After Akmal obtained his PhD from Denmark he was offered a well-paying job at King Fahd Hospital in Riyadh, Saudi Arabia. He declined the offer because he said he rejected the principle of being under the thumb of a [Saudi] kafeel or patron, as required by Saudi law. Two months later, however, he got an offer to work in Denmark, which is where he is now.”
Free choice
“As a father I was very strict but at the same time kind to the point of pampering, Mr Abdel-Halim recalled. I never was the father who gave precious pieces of advice. When my children were small I used to buy them magazines filled with pictures and colours and never told them to read, but they ended up bookworms. I gave them high quality education and encouraged them to travel abroad and interact with other cultures.

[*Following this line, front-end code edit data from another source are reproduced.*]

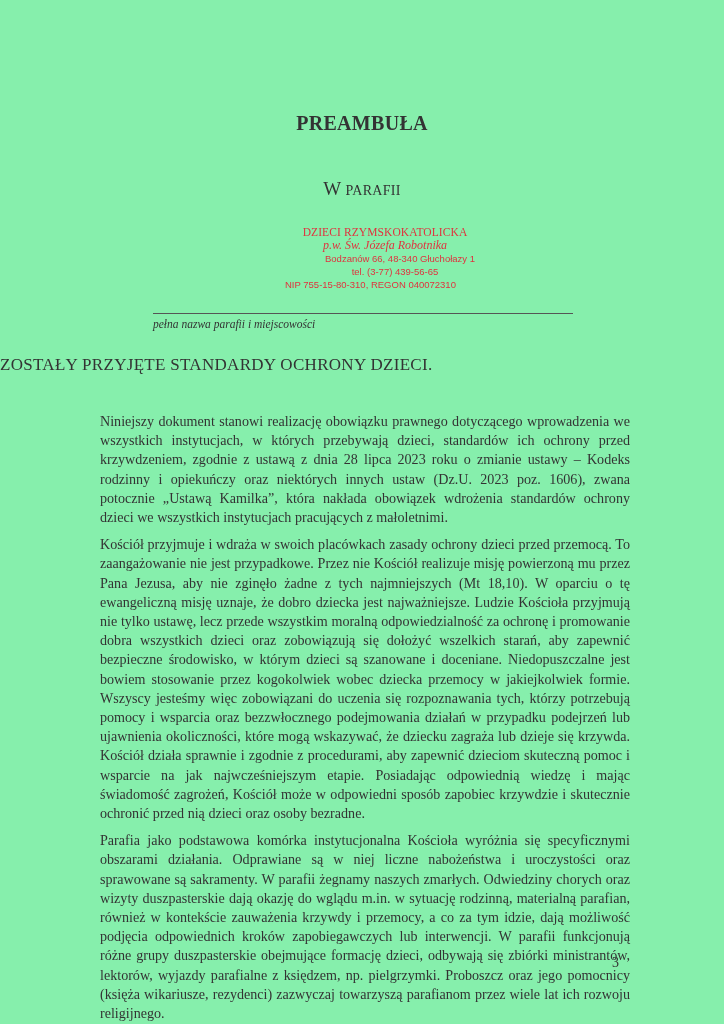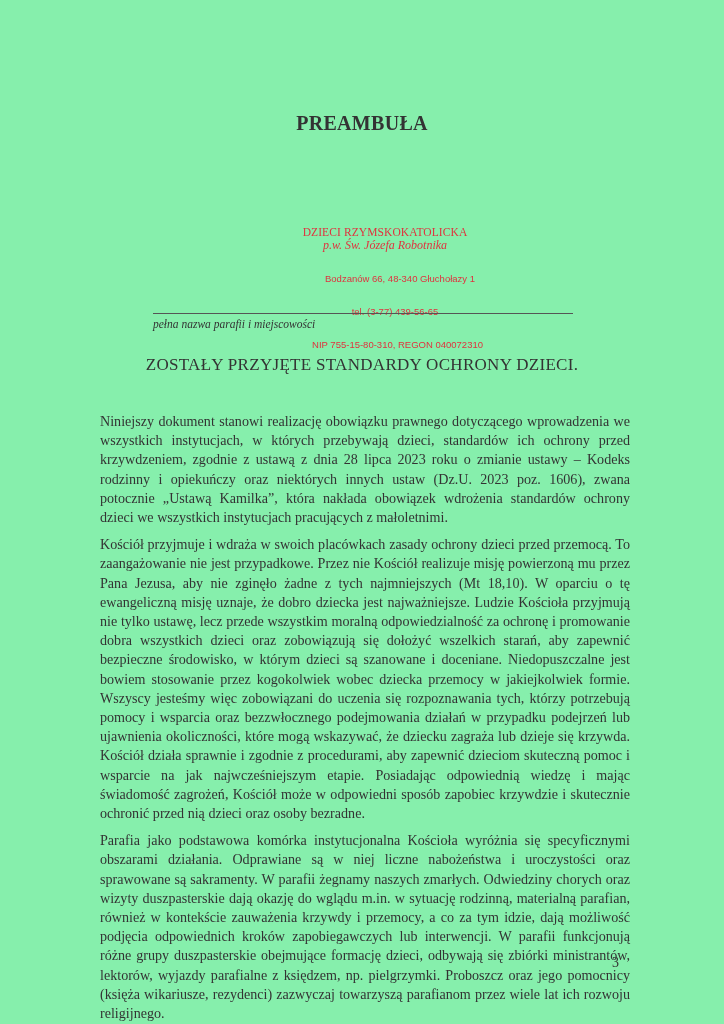--- a/index.html
+++ b/index.html
@@ -59,25 +59,24 @@
       letter-spacing: 0.1px;
     }
     .stamp .l2 {
       font-family: Liberation Serif, serif;
       font-style: italic;
       font-size: 12px;
     }
     .stamp .l3, .stamp .l4, .stamp .l5 {
       font-family: "Liberation Sans", sans-serif;
       font-size: 9.5px;
-      margin-top: 20px;
     }
     .stamp .l3 { text-align: right; padding-right: 10px; }
     .stamp .l4 { text-align: center; padding-left: 20px; }
-    .stamp .l5 { text-align: right; padding-right: 2px; }
+    .stamp .l5 { text-align: left; padding-right: 2px; }
 
     .sig-line {
       position: absolute;
       top: 313px;
       left: 153px;
       width: 420px;
       height: 0;
       border-top: 1px solid #555;
     }
     .sig-caption {
@@ -87,21 +86,20 @@
       width: 433px;
       font-family: "Liberation Serif", serif;
       font-style: italic;
       font-size: 11.5px;
       color: #333;
     }
     .heading {
       position: absolute;
       top: 355px;
       left: 0; width: 724px;
-      text-align: center;
       font-family: "Liberation Serif", serif;
       font-size: 17px;
       letter-spacing: 0.3px;
       color: #333;
     }
     .body {
       position: absolute;
       top: 404px;
       left: 100px;
       width: 530px;
@@ -123,20 +121,24 @@
       color: #333;
     }
   </style>
 </head>
 <body>
 
 <div class="page">
 
   <div class="title">PREAMBUŁA</div>
 
+  <div class="subtitle">
+    <span class="big">W</span>
+    <span class="small">PARAFII</span>
+  </div>
 
   <div class="stamp" style="color: rgb(224, 50, 62);">
     <div class="l1">DZIECI RZYMSKOKATOLICKA</div>
     <div class="l2">p.w. Św. Józefa Robotnika</div>
     <div class="l3">Bodzanów 66, 48-340 Głuchołazy 1</div>
     <div class="l4">tel. (3-77) 439-56-65</div>
     <div class="l5">NIP 755-15-80-310, REGON 040072310</div>
   </div>
 
   <div class="sig-line"></div>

“I trusted their choices. My son fell in love with a physician who was training under his supervision, and they decided to get married. I was happy, that is until I got to know that her mother was Mohsena Tawfiq, one of the leading actresses at the time. I had my misgivings since the film and theatre milieu is well-known for the lavish, non-traditional life-style of its members, but I said nothing for fear of ruining my son’s happiness. However, I was pleasantly surprised to find that my future daughter-in-law came from a non-traditional family with an enlightened view of marriage. They refused to encumber the young groom with any customary financial burdens, and everything went on beautifully.”
The grandchildren
But did Mr Abdel-Halim apply the same non-traditional upbringing where his daughter was concerned? “I certainly did, he said. Despite my ultra-conservative Saeedi (Upper Egyptian) roots, I never had any special rules for my daughter. I wished her to be in an open mixed-gender community, and later absolutely respected her choices in study, work and marriage. Raghad married at 36, considered by Egyptian standards very late, but this was her decision and she married the man she believed in.”
Mr Abdel-Halim has three granddaughters. His son’s daughters Mariam and Nadia are [in 2007] 13 and 9 respectively; and Hana, 4, is Raghad’s daughter. “They are the apple of my eye, he said, my full joy”.